Huntsman’s idea has largely gone unnoticed amid his campaign struggles, but one of his rivals’ proposals is gaining widespread attention this week: Herman Cain’s 9-9-9 plan. Cain solves the non-payer problem by replacing the tax code with a 9% income tax, business tax, and new national consumption tax, the combination of which would significantly raise taxes on lower income Americans. And that’s assuming it even raises enough revenue to avoid more cuts to entitlements, which is a major question mark.

But conservatives, even those who agree with the principle, aren’t sold on that idea either. A large part of it is because the politics are atrocious. Poll after poll shows widespread support for raising taxes on millionaires and Republicans aren’t likely to fare any better if they pair new tax breaks for the rich with tax increases on average Americans.
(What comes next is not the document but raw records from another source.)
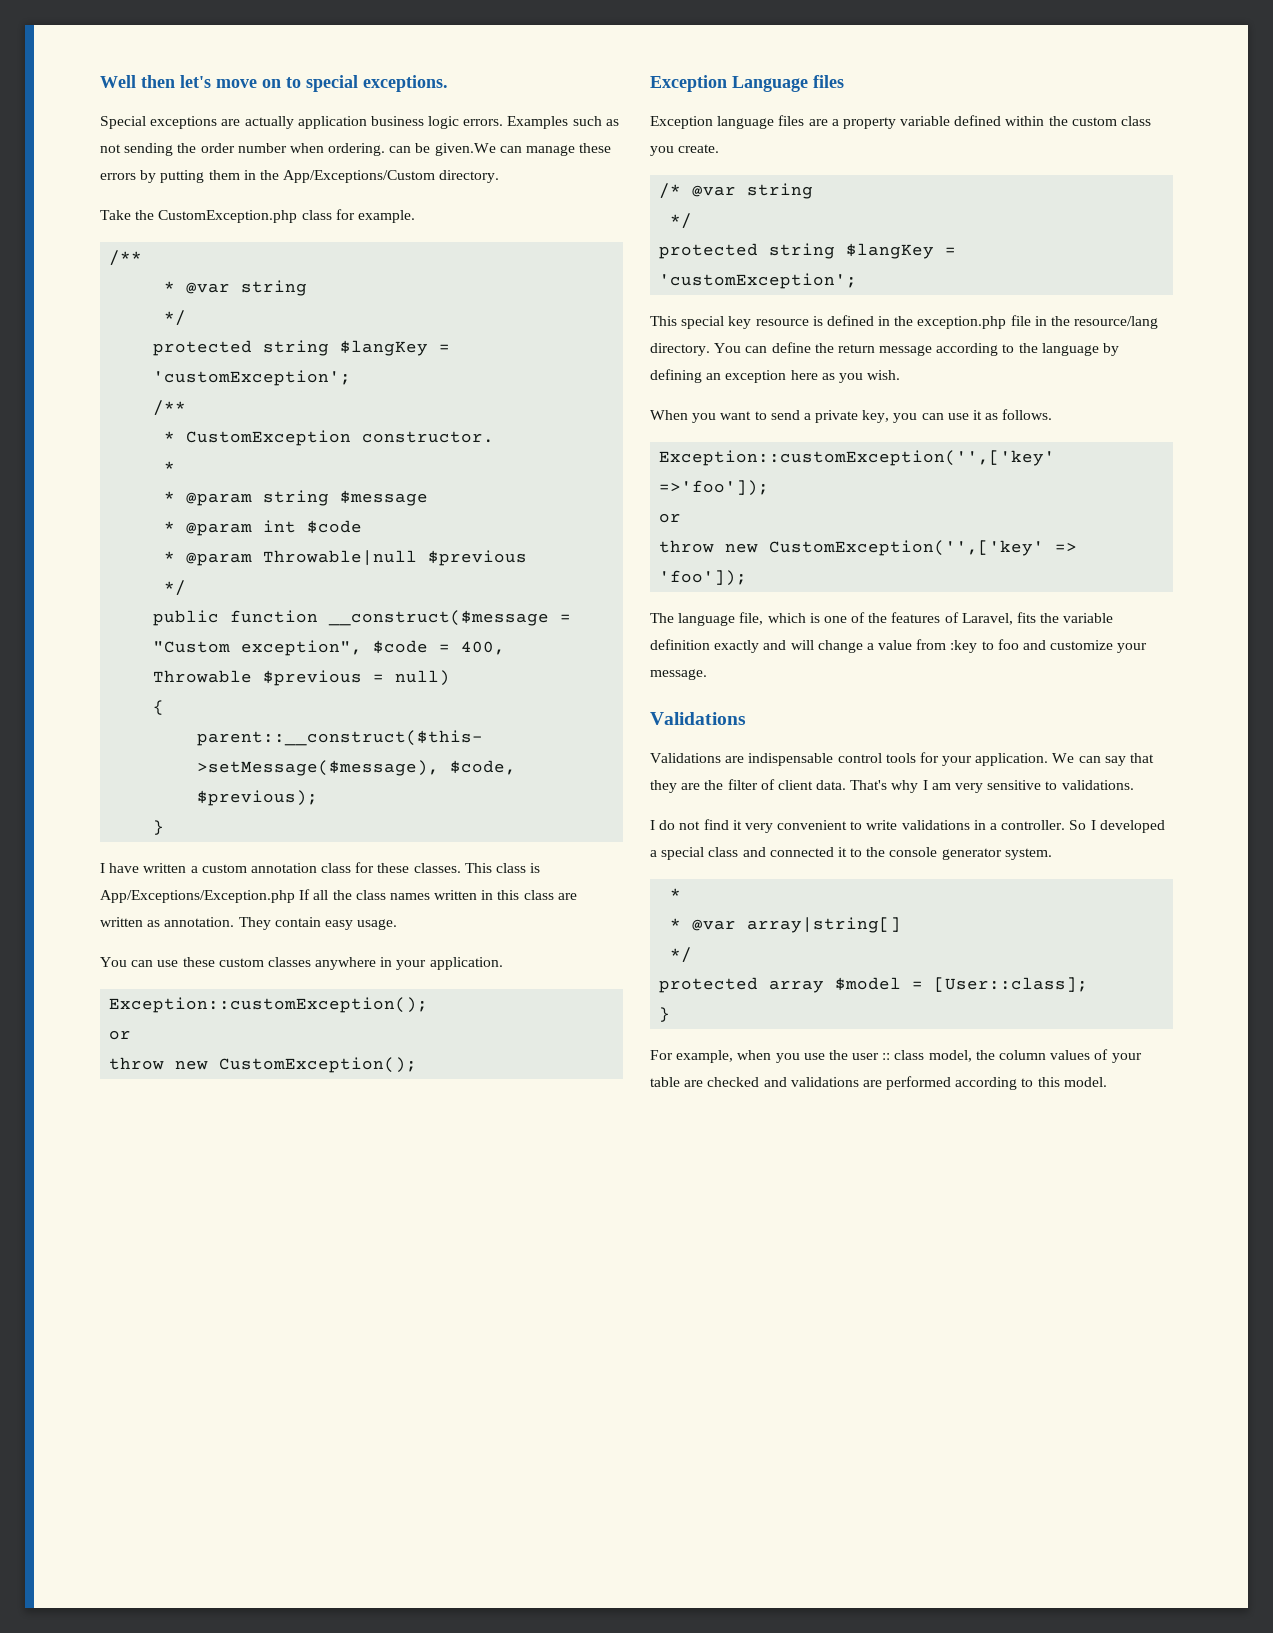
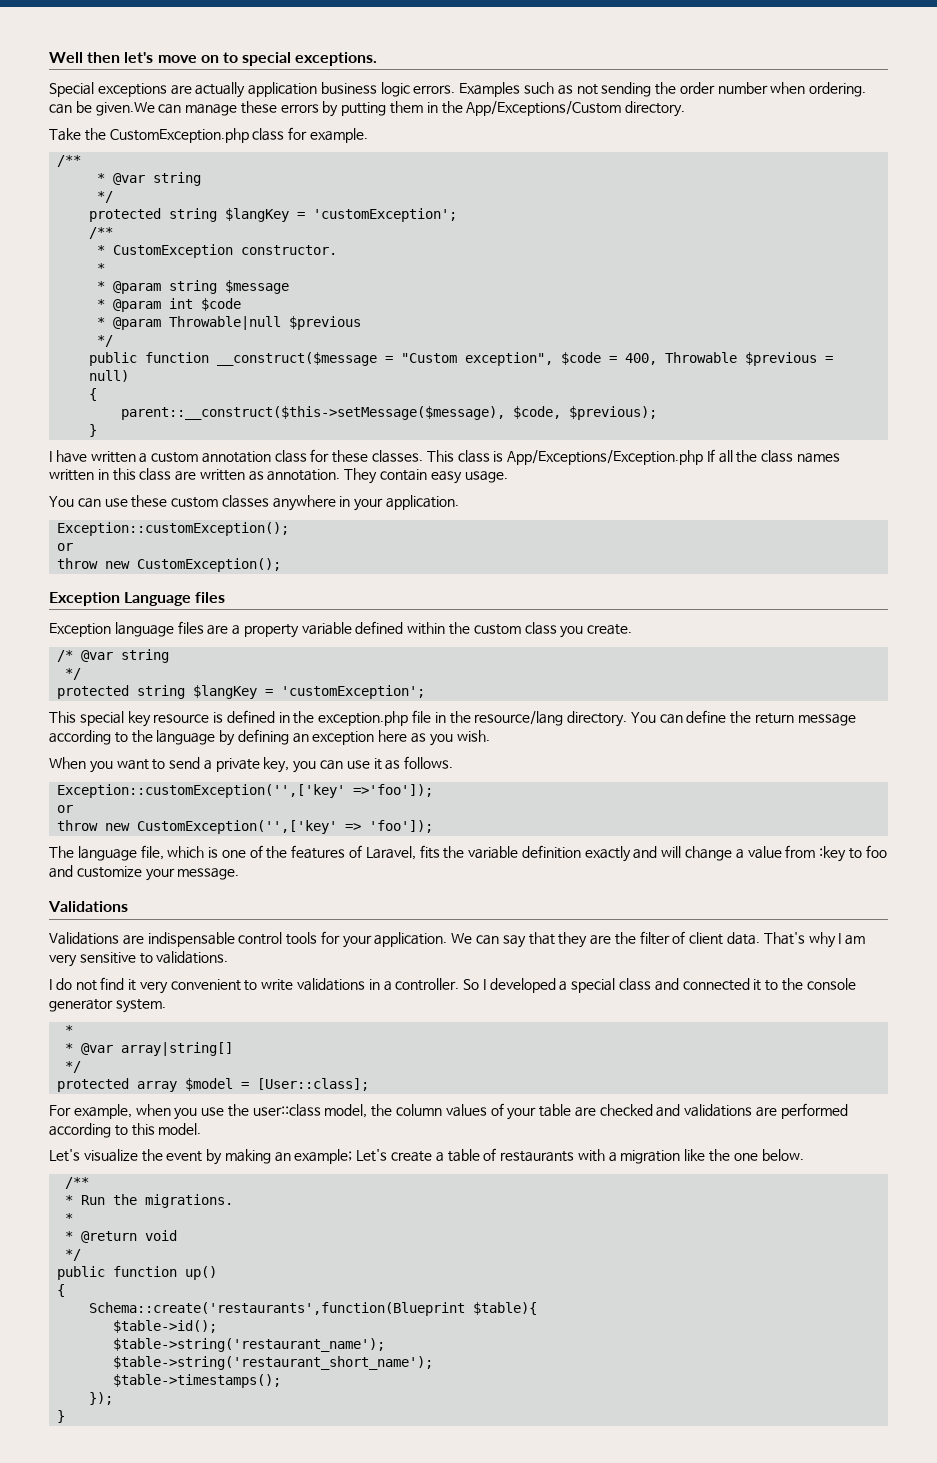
[659,1007,671,1022] // } -> (370, 1084) none
[852,1050,925,1060] user :: class -> [252,1104,321,1117] user::class
(1107, 1082) none -> [49,1148,804,1165] [65,1177,90,1189] [65,1194,234,1208] [65,1213,74,1223] [65,1230,178,1243] [65,1249,82,1261] [57,1266,218,1280] [57,1284,66,1297] [89,1302,538,1316] [113,1320,218,1333] [113,1338,386,1352] [113,1356,434,1370] [113,1374,282,1388] [89,1392,114,1405] [57,1410,66,1423] // Let's visualize the event by making an example; Let's create a table of restaurants with a migration like the one below. // /** // * Run the migrations. // * // * @return void // */ // public function up() // { // Schema::create('restaurants',function(Blueprint $table){ // $table->id(); // $table->string('restaurant_name'); // $table->string('restaurant_short_name'); // $table->timestamps(); // }); // }

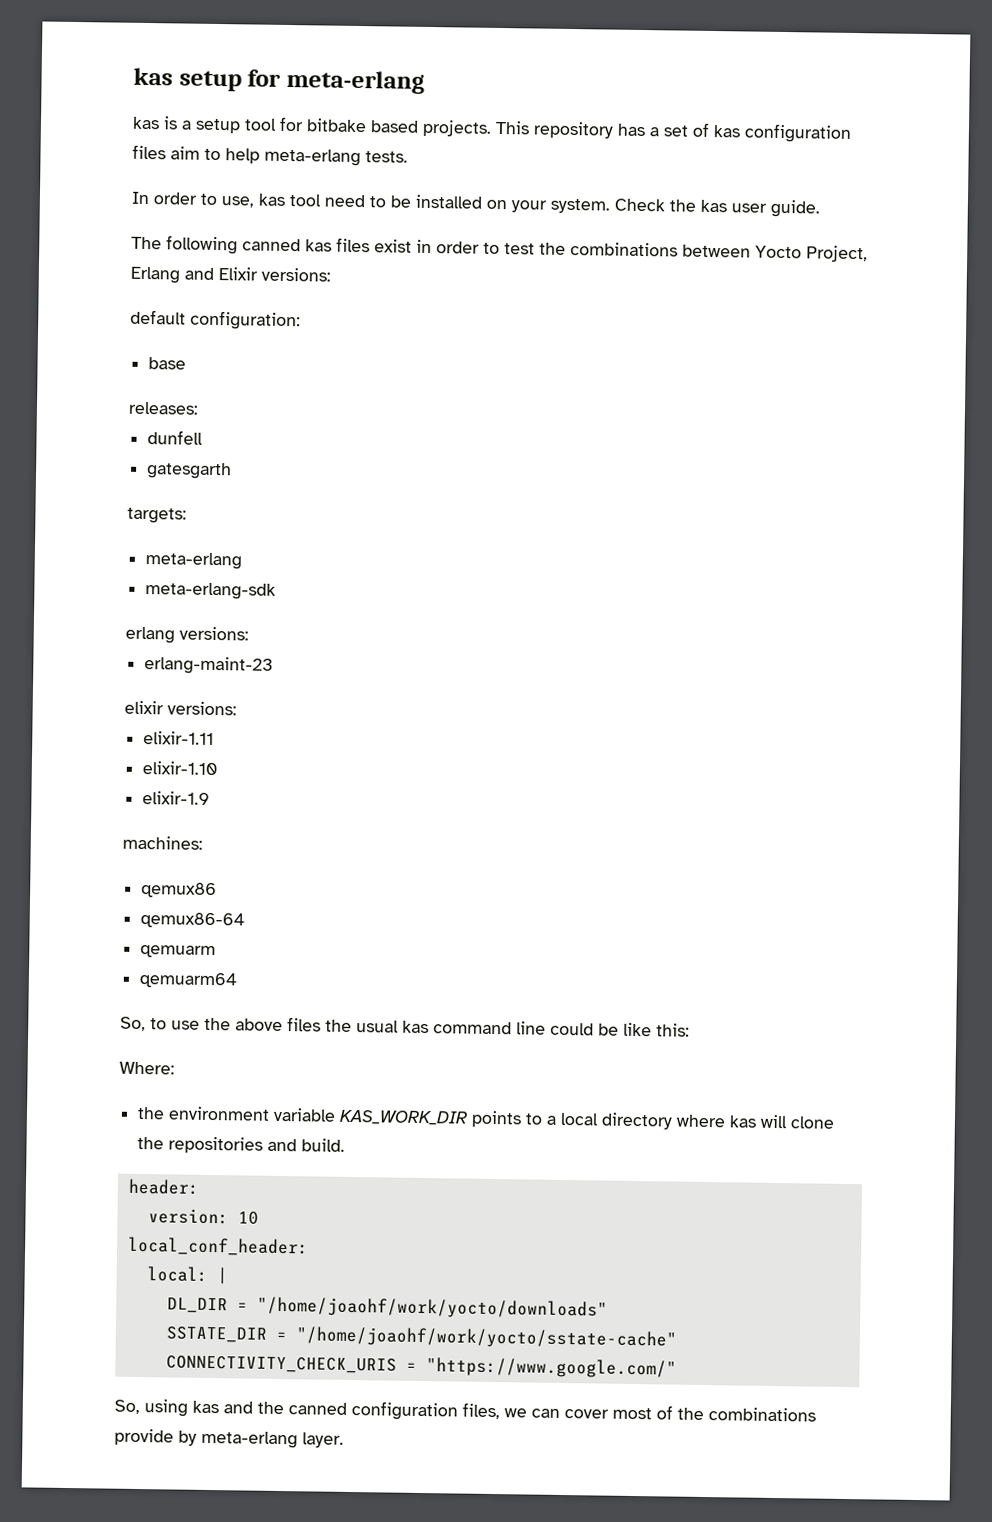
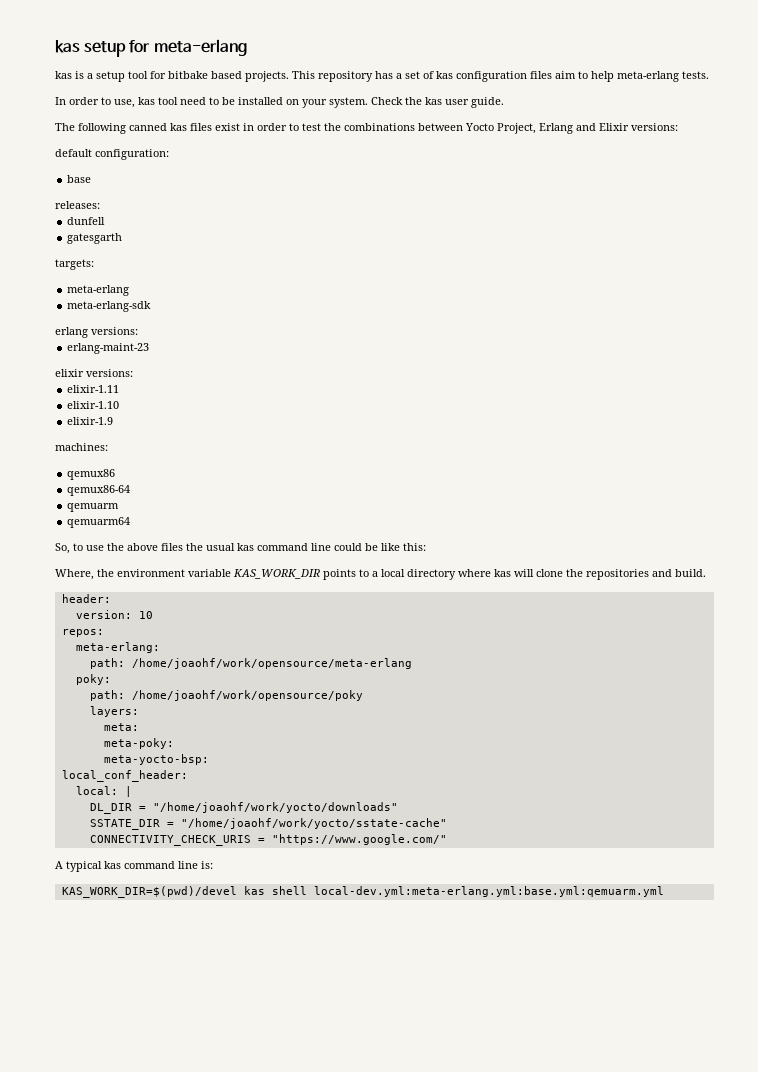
[119,1061,175,1075] Where: // -> [55,569,94,580] Where,
(259, 1218) none -> [61,629,104,637] [75,642,160,653] [89,658,412,669] [75,674,111,685] [89,690,363,701] [89,706,139,717] [103,723,139,731] [103,738,174,749] [103,754,209,765] // repos: // meta-erlang: // path: /home/joaohf/work/opensource/meta-erlang // poky: // path: /home/joaohf/work/opensource/poky // layers: // meta: // meta-poky: // meta-yocto-bsp:
[114,1399,816,1422] [114,1428,344,1449] So, using kas and the canned configuration files, we can cover most of the combinations provide by meta-erlang layer. -> [55,861,213,872] [61,886,664,898] A typical kas command line is: // KAS_WORK_DIR=$(pwd)/devel kas shell local-dev.yml:meta-erlang.yml:base.yml:qemuarm.yml

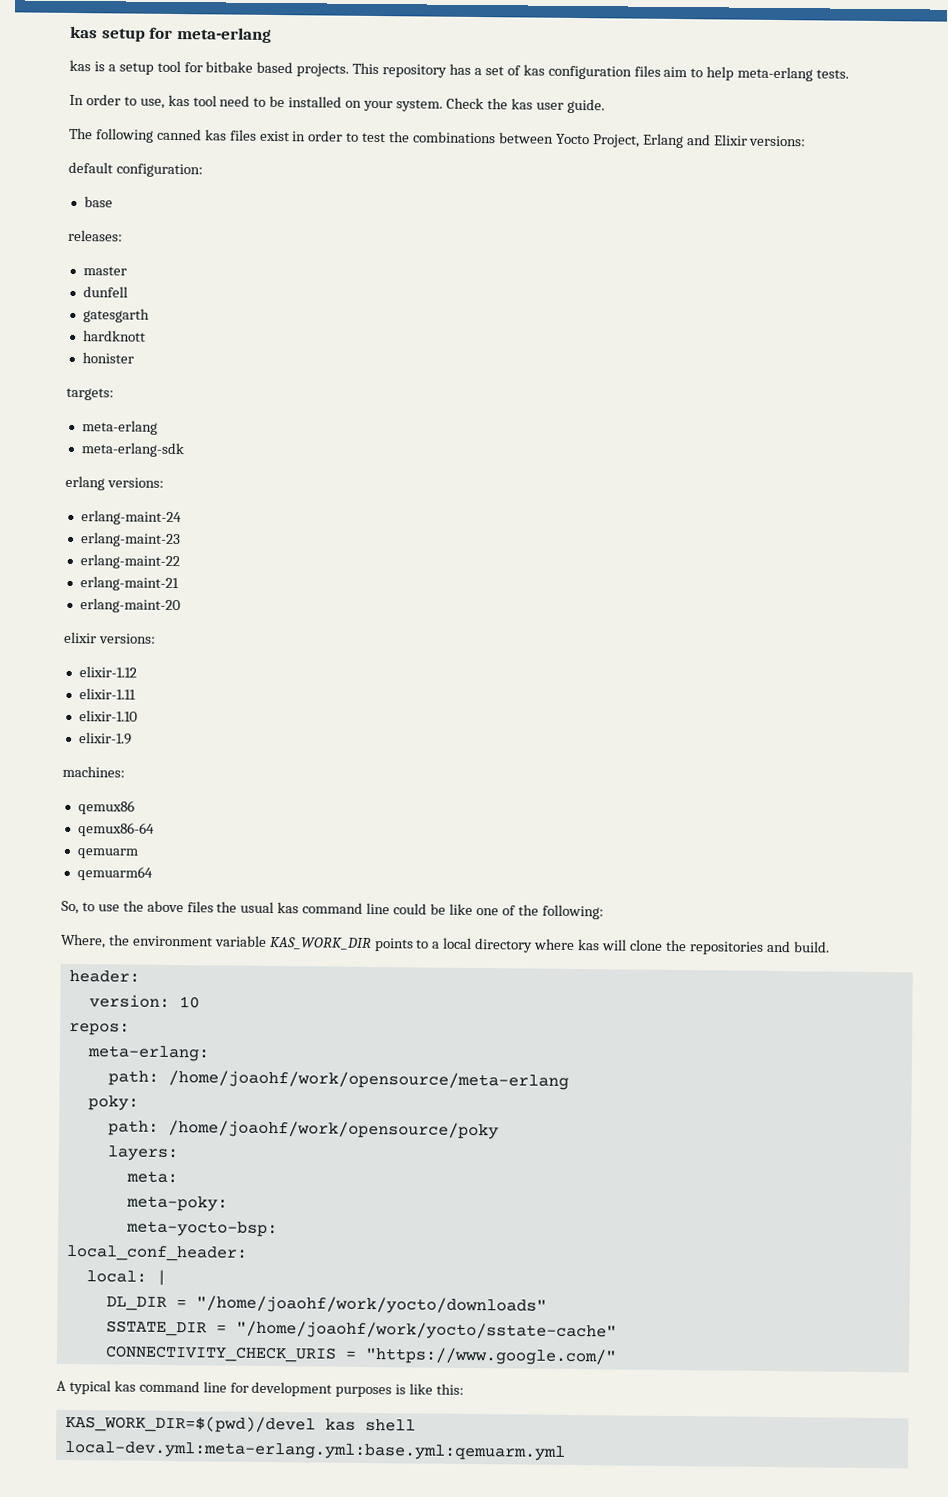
(100, 205) none -> [82,266,127,276] // master
(123, 238) none -> [82,330,146,342] [81,352,134,364] // hardknott // honister
(138, 331) none -> [80,510,182,526] // erlang-maint-24
(150, 348) none -> [79,554,180,570] [79,576,179,592] [79,598,181,614] // erlang-maint-22 // erlang-maint-21 // erlang-maint-20
(133, 373) none -> [78,666,137,678] // elixir-1.12
[403,543,426,551] this: -> [475,904,604,920] one of the following:
[201,861,213,869] is: -> [229,1381,465,1398] for development purposes is like this:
Dean Clancy, Legislative Counsel for Tea Party organizer Freedomworks, seems like the perfect demographic for Cain’s idea on paper. And he’s even sympathetic to the principles behind it on both moral and economic grounds.

“In an ideal system you would not tax businesses at all and you would tax all individuals at the same low rate with no special interest loopholes,” Clancy told TPM on Wednesday. “If you want to help poor people, do it outside the tax code.”

But he’s not on board with Cain and one reason is because American voters aren’t ready for that kind of change.

“It’s politically always hard to do something that raises taxes for some and lowers for others,” he said. “So the consensus is really for cutting taxes and the only way you can do that is by cutting spending.”

The other issue Clancy and other anti-tax conservatives like Grover Norquist cite is Cain’s reliance on a consumption tax to finance government. Until recently, a national sales tax has been largely a Republican idea: Rick Perry even gave it a shout out in his book. But in recent years, Republicans have decided it’s too close to European countries’ Value Added Tax, sparking fears that politicians will use it as a Trojan Horse for socialism.

But if Republicans beyond Cain and Huntsman are unwilling to raise taxes on the bottom half of taxpayers or transition to a consumption tax, their hands are tied. TPM asked both the Romney and Perry campaigns how they’d handle the 47% problem they’ve both derided, but received no response.

In the meantime, left-leaning wonks are only growing more frustrated with the glaring paradox.

“If the Republicans are suggesting that it’s bad that some people are not paying federal income taxes, can they please clarify that they are in fact proposing a tax increase?” Steve Wamhoff of Citizens for Tax Justice told TPM in an e-mail.